## Problem description
Nothing outside the range below should be printed. Output exactly the lines from the line with "port (e.g. x.x.x.x:xxxx.)" to the line with "connect with --strictHeaders", both included.

***** The data *****

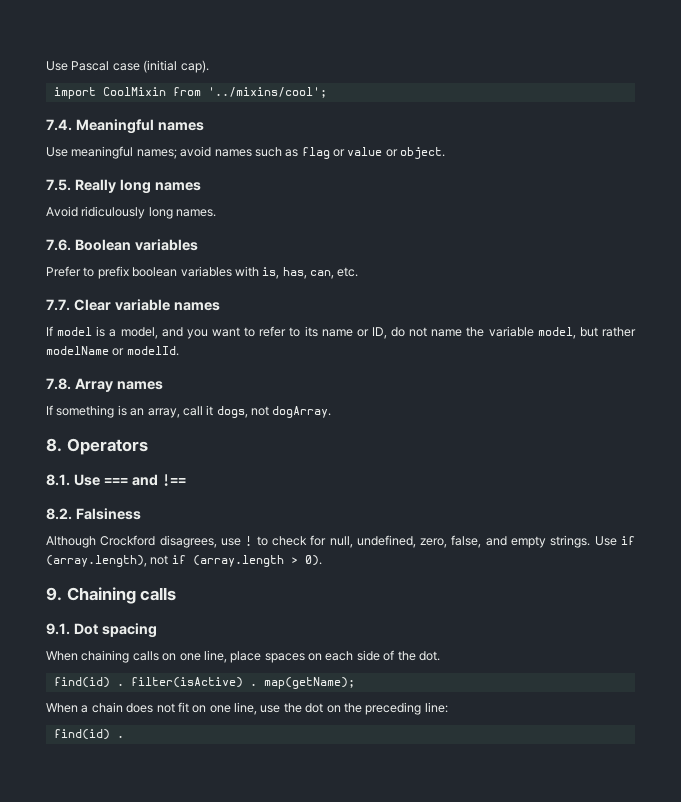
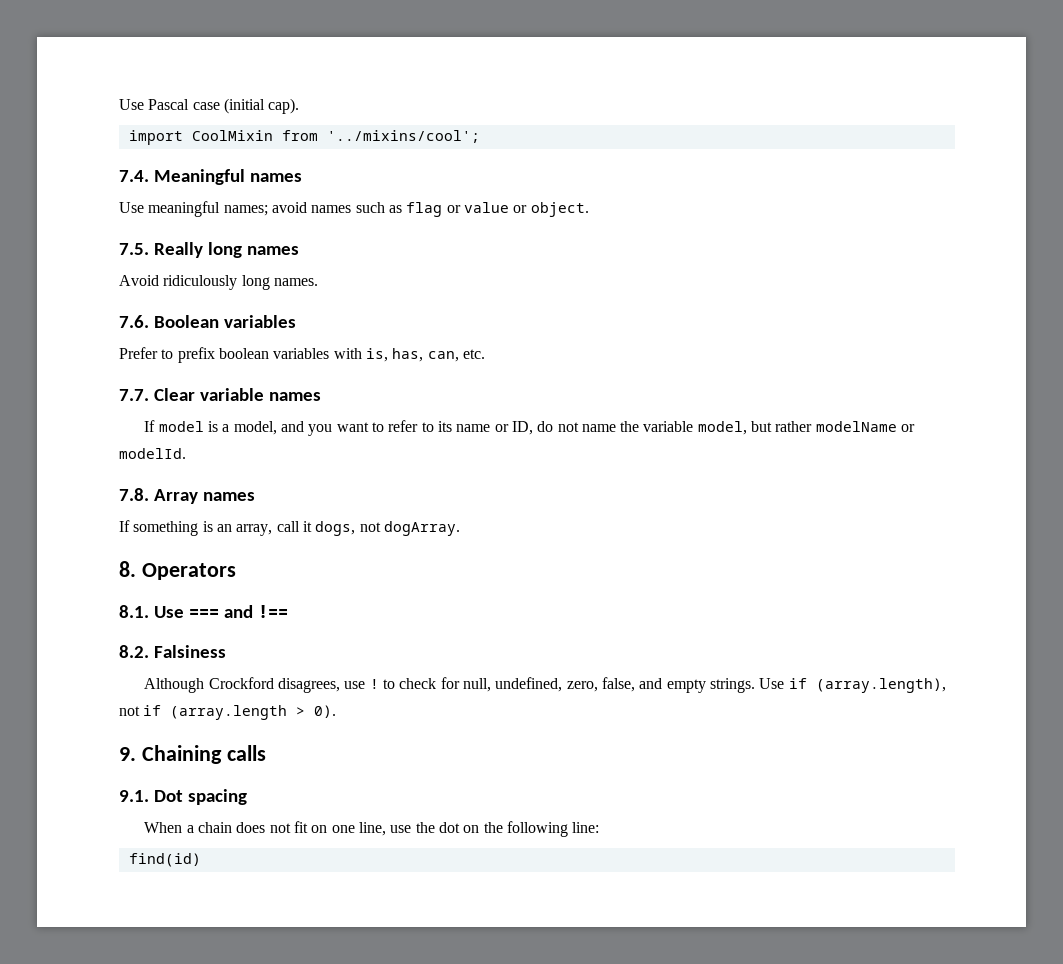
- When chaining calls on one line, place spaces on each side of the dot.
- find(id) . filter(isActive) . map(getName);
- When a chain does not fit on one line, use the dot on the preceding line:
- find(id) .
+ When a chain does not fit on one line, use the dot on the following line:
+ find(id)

*****
***** The data *****

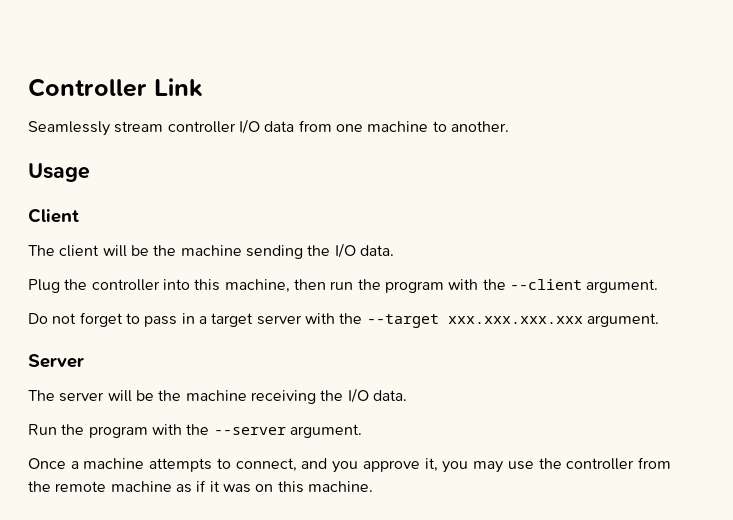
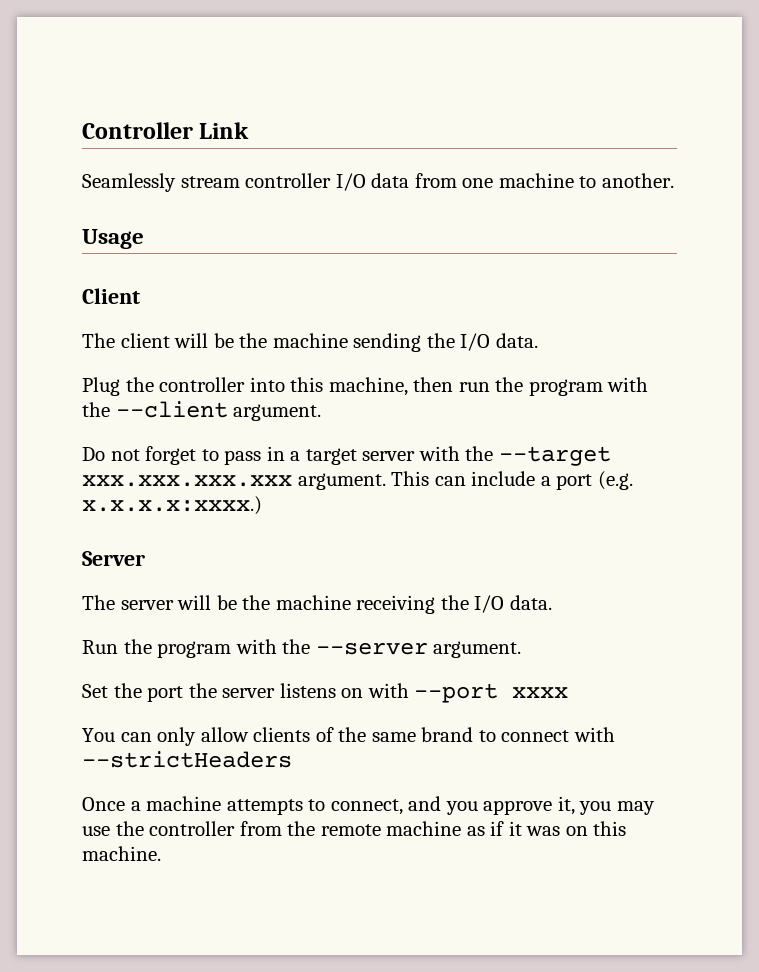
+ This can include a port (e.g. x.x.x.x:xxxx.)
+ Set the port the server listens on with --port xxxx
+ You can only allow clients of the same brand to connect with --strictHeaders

*****

## Solution below
+ This can include a port (e.g. x.x.x.x:xxxx.)
+ Set the port the server listens on with --port xxxx
+ You can only allow clients of the same brand to connect with --strictHeaders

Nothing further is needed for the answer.